Before-and-after change data:
<<<<
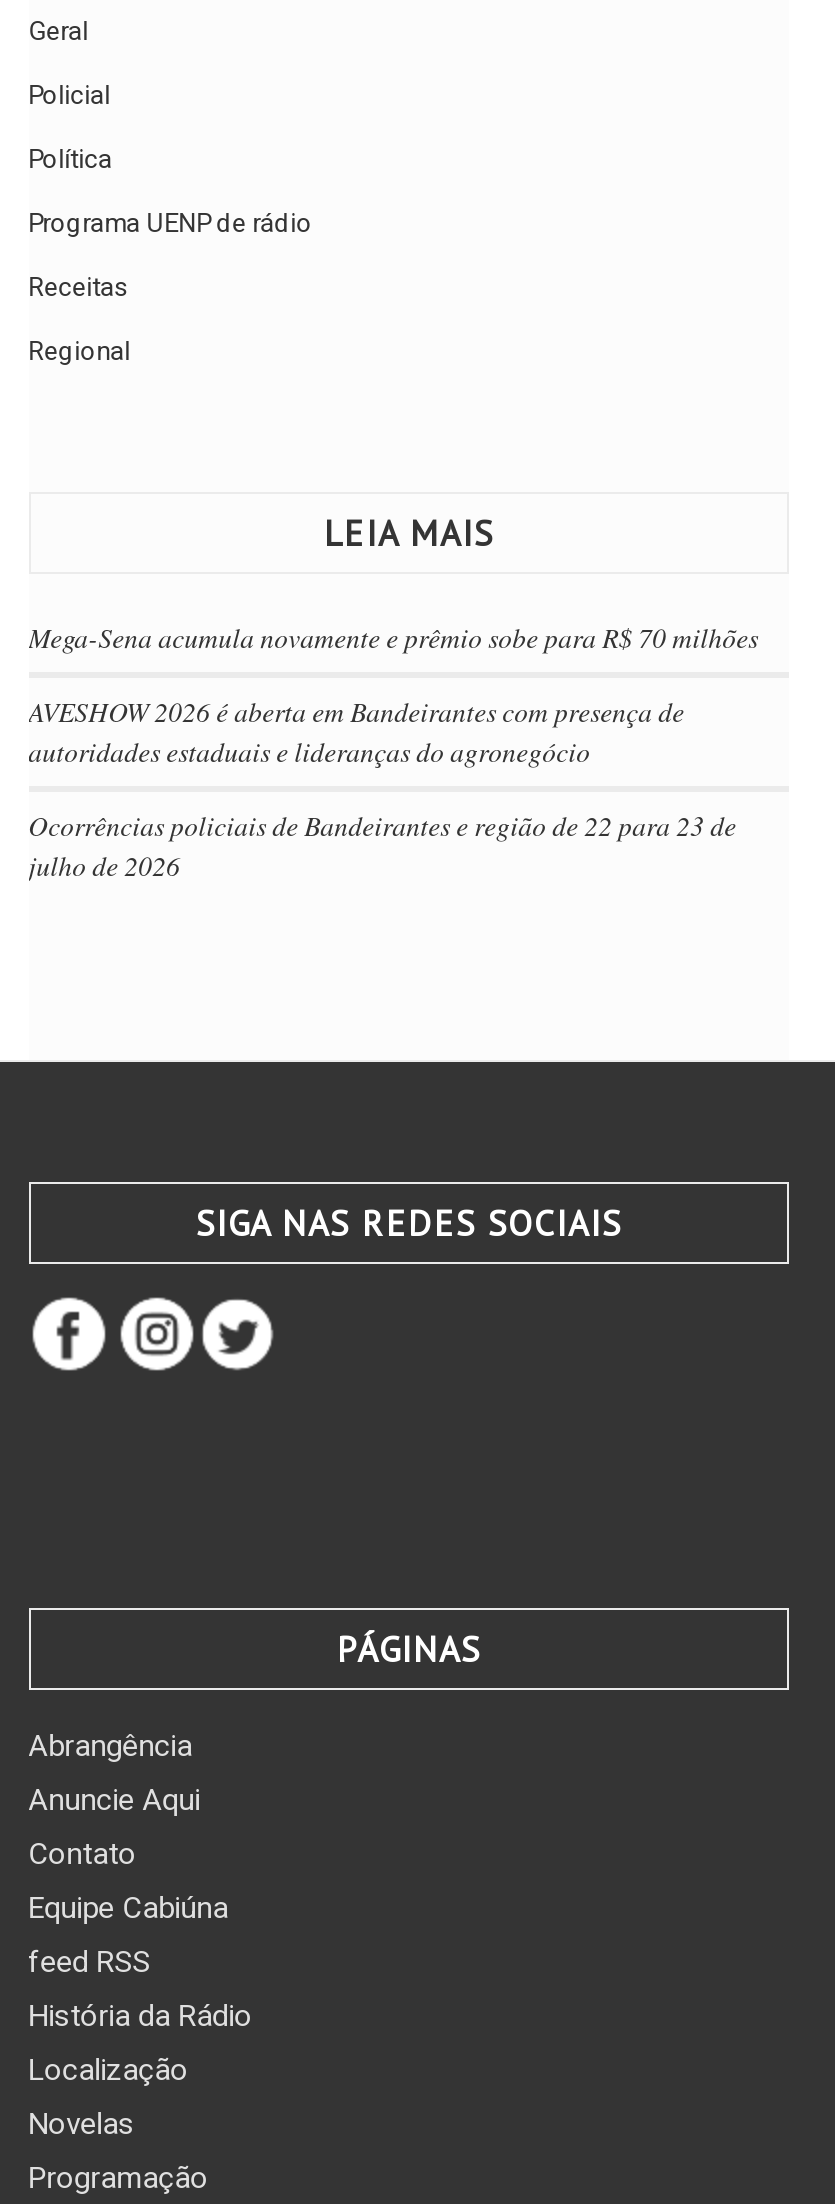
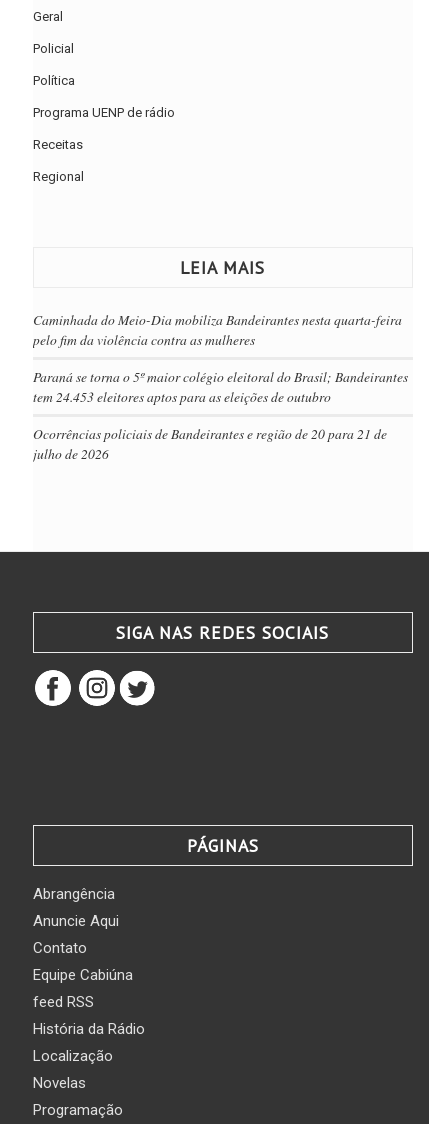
- Mega-Sena acumula novamente e prêmio sobe para R$ 70 milhões
+ Caminhada do Meio-Dia mobiliza Bandeirantes nesta quarta-feira
+ pelo fim da violência contra as mulheres

- AVESHOW 2026 é aberta em Bandeirantes com presença de
- autoridades estaduais e lideranças do agronegócio
+ Paraná se torna o 5º maior colégio eleitoral do Brasil; Bandeirantes
+ tem 24.453 eleitores aptos para as eleições de outubro

- Ocorrências policiais de Bandeirantes e região de 22 para 23 de
+ Ocorrências policiais de Bandeirantes e região de 20 para 21 de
>>>>
▸ WORK INSTRUCTIONS: Identify every line above that includes the word "policiais", and show those lines.

▸ RESPONSE TO THE EXERCISE:
- Ocorrências policiais de Bandeirantes e região de 22 para 23 de
+ Ocorrências policiais de Bandeirantes e região de 20 para 21 de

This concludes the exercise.